DHL Ticari İşler Müdürü Katja Busch, konuya ilişkin yaptığı değerlendirmede, lojistik ve tedarik zinciri yönetiminin, pandemi yönetiminde kilit rol oynadığını belirtti.

Tedarik zincirlerinin çalışır durumda tutulması ve temel sağlık malzemelerinin teslim edilmesinin sağlanması, değerli dersler çıkarılmasına olanak tanıdı diyen Busch, sözlerine şöyle devam etti:

“Aşı dağıtımının eşi görülmemiş bir hızda gerçekleştirilebilmesi için bu amaca özel yeni hizmetler sunduk. Bu salgının akut evresini başarıyla sonlandırmak için tüm sektörler, endüstriler ve uluslar birlikte çalışmalı. Güçlü ortaklıklar kurmak ve veri analitiğinden yararlanmak kilit öneme sahip olacak.” dedi. 

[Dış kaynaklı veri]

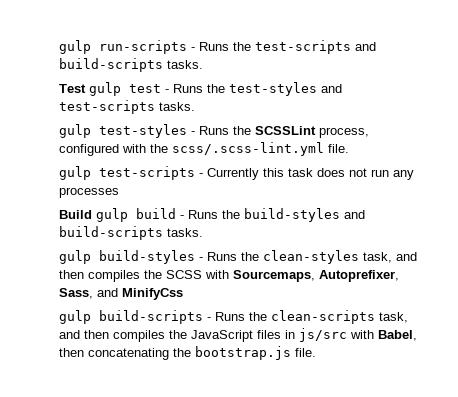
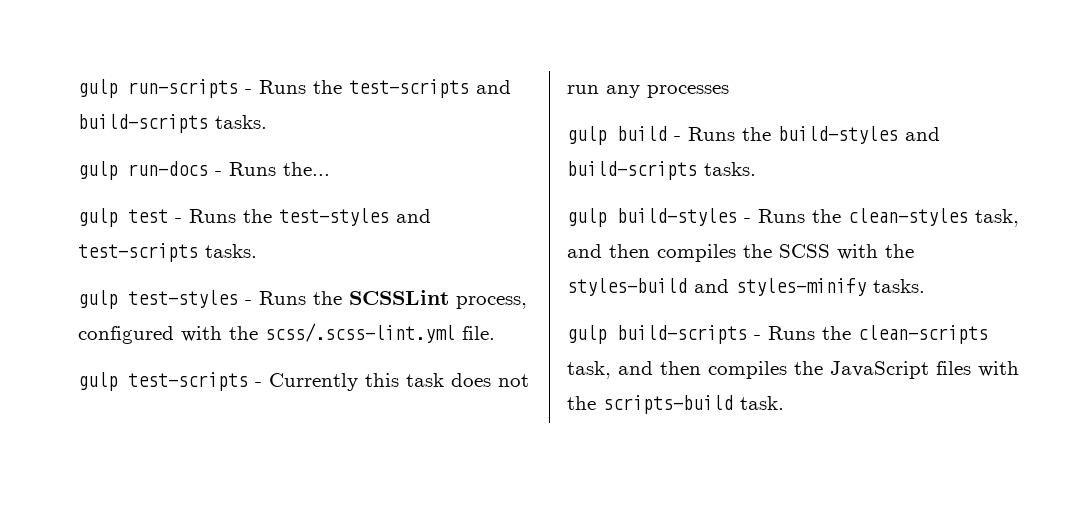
[59,84,86,93] Test -> [78,161,330,180] gulp run-docs - Runs the... //
[59,210,92,219] Build -> (729, 91) none
[233,270,399,282] [59,288,183,300] Sourcemaps, Autoprefixer, Sass, and MinifyCss -> [885,244,914,258] [567,278,925,296] the styles-build and styles-minify tasks.
[285,328,417,342] [59,346,316,360] in js/src with Babel, then concatenating the bootstrap.js file. -> [978,361,1019,377] [567,395,784,414] with the scripts-build task.

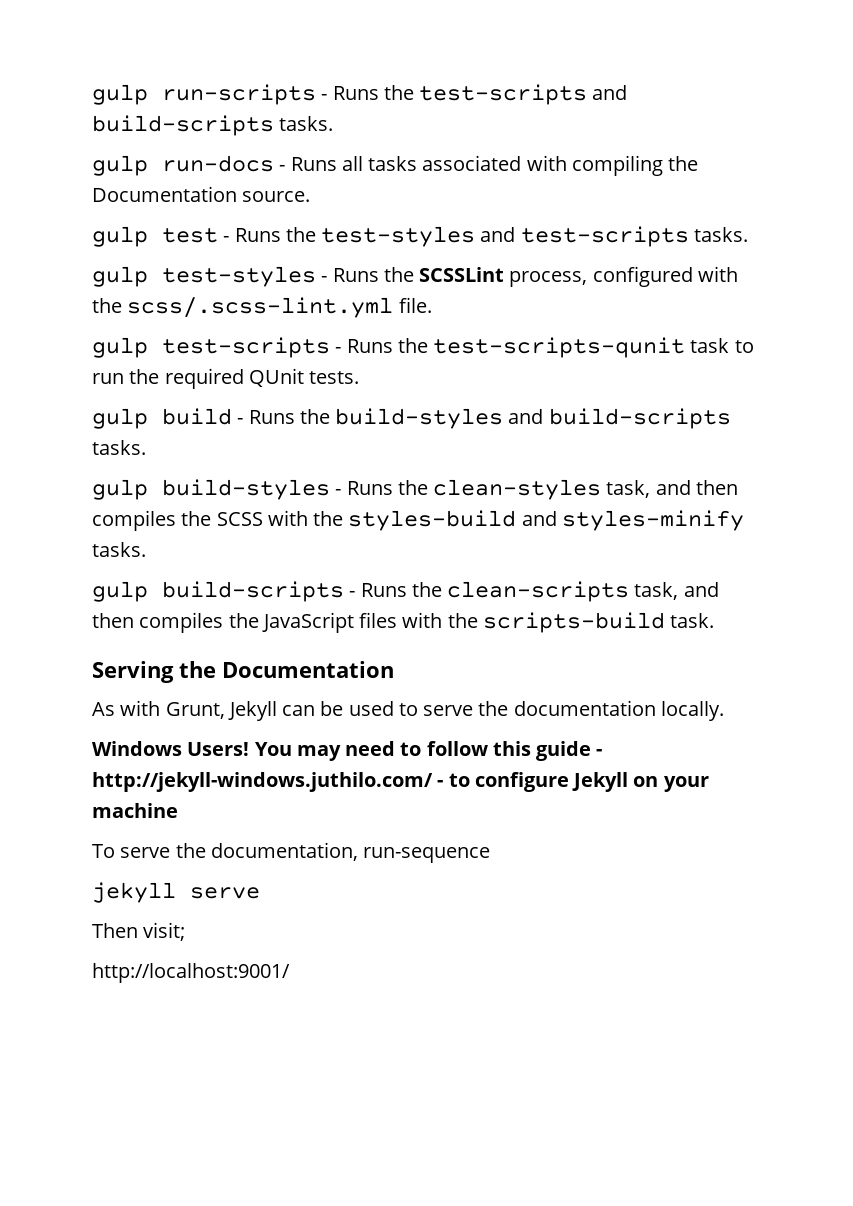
[283,162,330,176] the... -> [341,155,699,176] [92,186,311,202] all tasks associated with compiling the Documentation source.
[269,373,529,391] [567,85,729,98] Currently this task does not run any processes -> [346,337,754,358] [92,368,360,389] Runs the test-scripts-qunit task to run the required QUnit tests.
(784, 403) none -> [92,661,394,683] [92,700,724,721] [92,741,603,761] [92,772,709,792] [92,803,178,818] [92,842,491,863] [92,882,260,903] [92,922,186,941] [92,963,290,983] // Serving the Documentation // As with Grunt, Jekyll can be used to serve the documentation locally. // Windows Users! You may need to follow this guide - http://jekyll-windows.juthilo.com/ - to configure Jekyll on your machine // To serve the documentation, run-sequence // jekyll serve // Then visit; // http://localhost:9001/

Dünya toplumları olarak krizi atlatmaya yardımcı olmak üzere uygulanan politikaların yanı sıra araştırma ve geliştirme alanında, üretimde ve tedarik zinciri yönetiminde de önemli başarılar elde edildiğinin altını çizen Busch, bu başarıların temelinin, tarihteki diğer aşılardan beş kat daha hızlı şekilde bir aşı geliştirilerek ve rekor sürede üretimi artırarak Covid öncesi aşı üretim kapasitelerini dört katına çıkaran araştırma ve geliştirme alanında atıldığını kaydetti.

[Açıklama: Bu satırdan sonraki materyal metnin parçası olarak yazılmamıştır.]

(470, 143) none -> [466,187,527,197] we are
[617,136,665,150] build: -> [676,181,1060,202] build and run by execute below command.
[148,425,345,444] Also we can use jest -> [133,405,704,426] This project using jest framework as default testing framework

Lojistik ve tedarik zinciri ile birlikte hayat kurtaran aşıları dünyanın dört bir tarafındaki hastalara ulaştırdılar diyen Busch, “ -70°C'ye kadar çıkan benzeri görülmemiş soğuk zincir ihtiyacına rağmen, lojistik sektörü dağıtımı normalden üç kat daha hızlı gerçekleştirildi. Bunun yanı sıra, halk sağlığı ve politika alanındaki aktörlerin aynı anda pek çok tarafı yönetmeye dönük eylemleri, hızlı aşı geliştirme ve konumlandırma için elverişli bir çerçeve sağladı.” dedi.

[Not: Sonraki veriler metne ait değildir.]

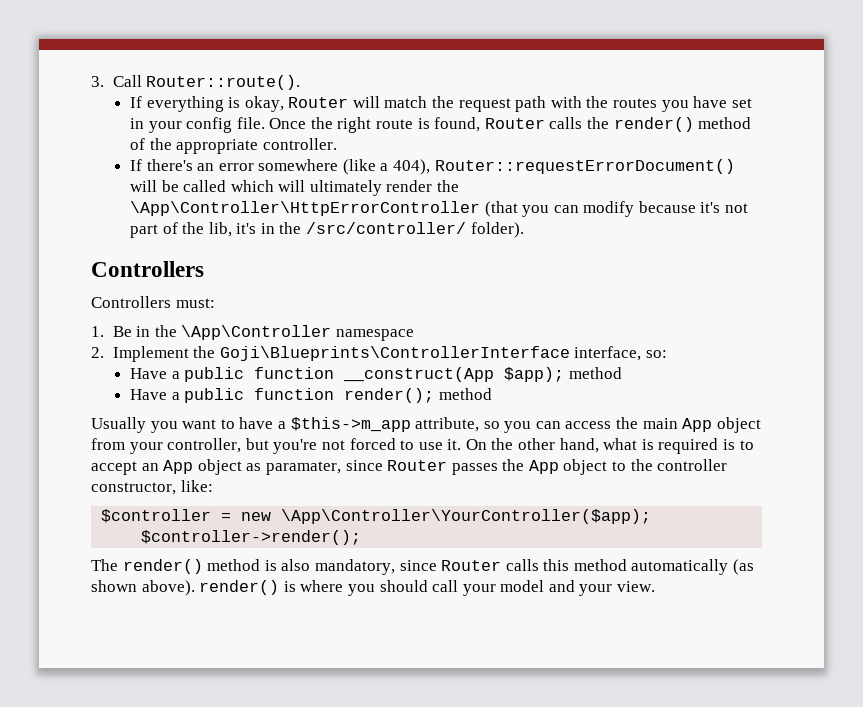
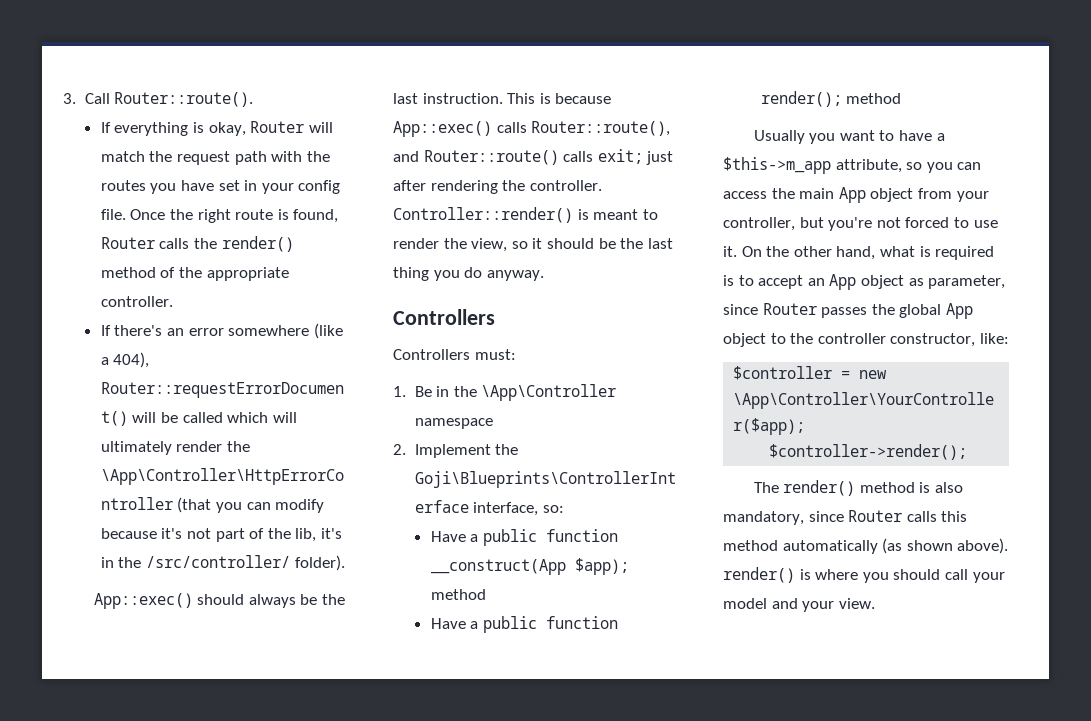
(524, 230) none -> [93,593,345,609] [393,93,612,104] [393,121,671,137] [393,149,674,165] [393,180,602,194] [393,207,658,223] [393,238,673,252] [393,267,544,281] // App::exec() should always be the last instruction. This is because App::exec() calls Router::route(), and Router::route() calls exit; just after rendering the controller. Controller::render() is meant to render the view, so it should be the last thing you do anyway.
[265,461,341,475] paramater, -> [928,275,1006,289] parameter,
(525, 465) none -> [899,304,942,318] global

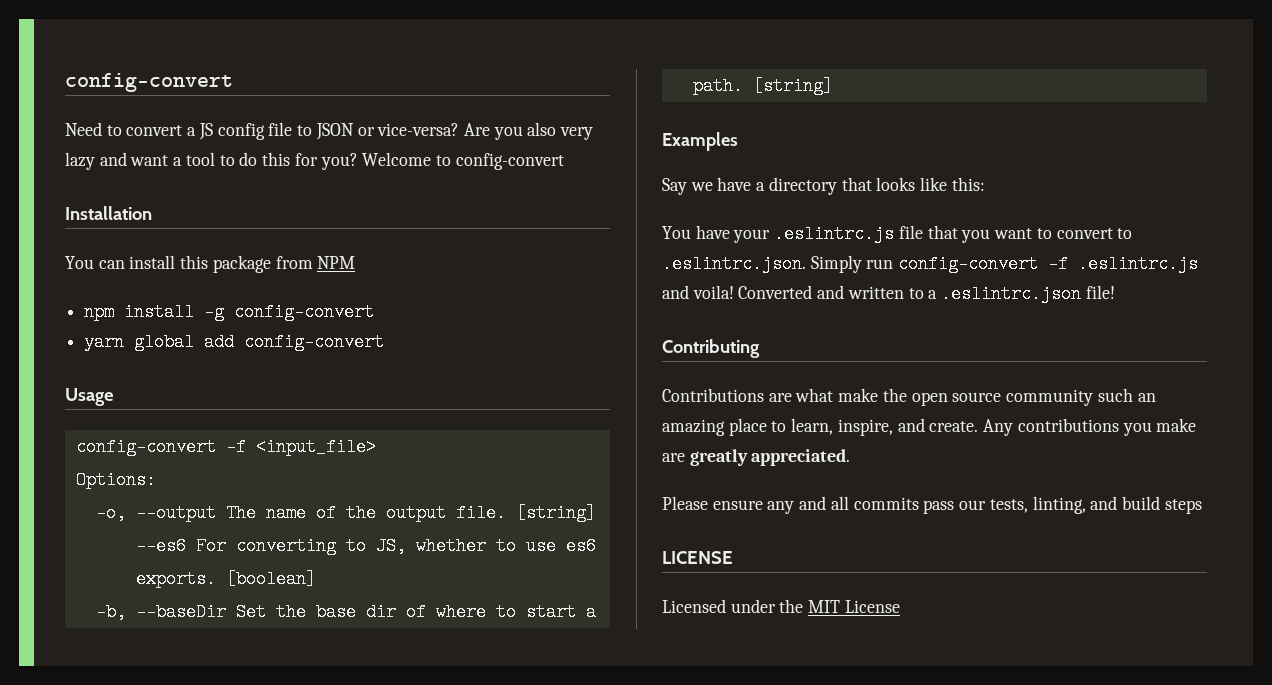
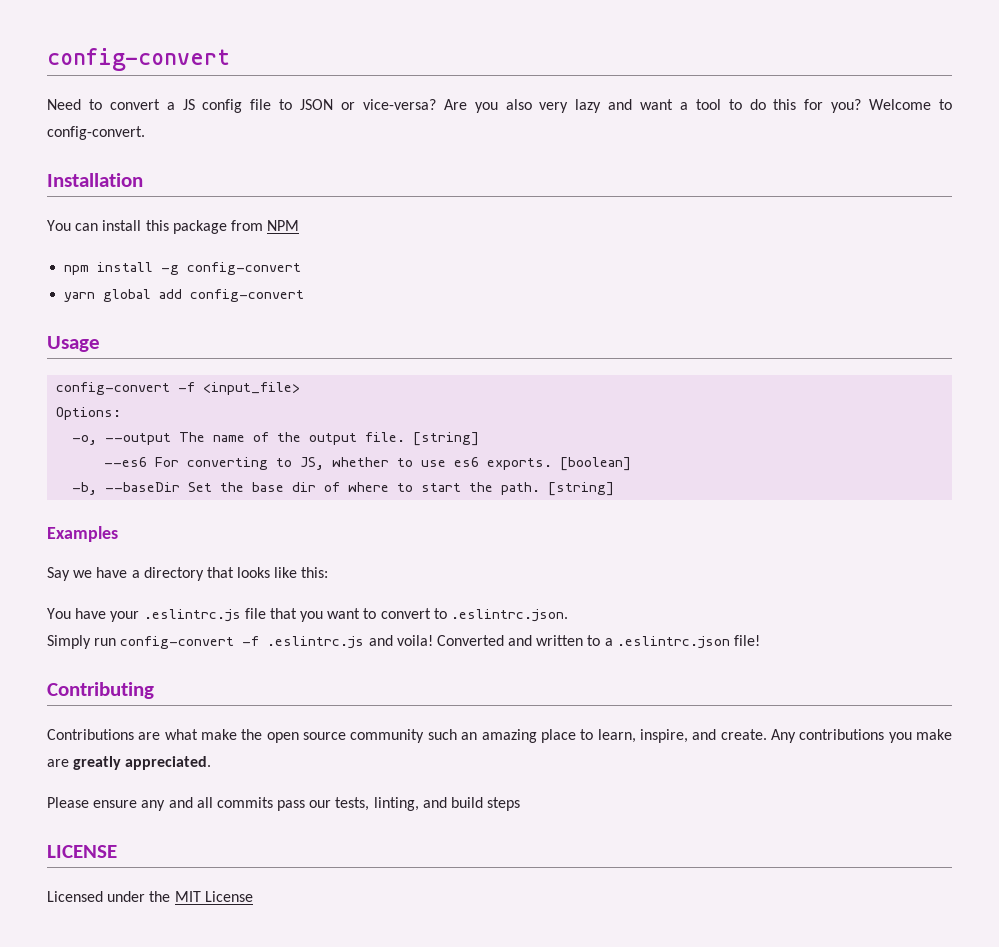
[455,153,564,170] config-convert -> [47,126,145,140] config-convert.
[585,603,596,621] a -> [469,482,494,492] the
(806, 264) none -> (569, 615) //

“KÜRESEL AŞI DAĞITIMINDA İŞ BİRLİĞİ KİLİT ÖNEM TAŞIYOR”

Yüksek düzeyde bağışıklık sağlanabilmesi için 2021 sonuna kadar küresel çapta yaklaşık 10 milyar doz aşı gerektiğini vurgulayan Busch, bununla birlikte bugüne dek yalnızca dört ülkenin yüzde 50’nin üzerinde aşılama oranına ulaşabildiğini ve geri kalan ülke ve bölgelerin çoğunun, altyapı bakımından daha az gelişmiş durumda olduğunu belirtti.

Busch, bu durumun dağıtımı daha zor hale getirdiğini belirterek küresel aşı dağıtımında iş birliğinin kilit öneme sahip olduğunu ifade etti.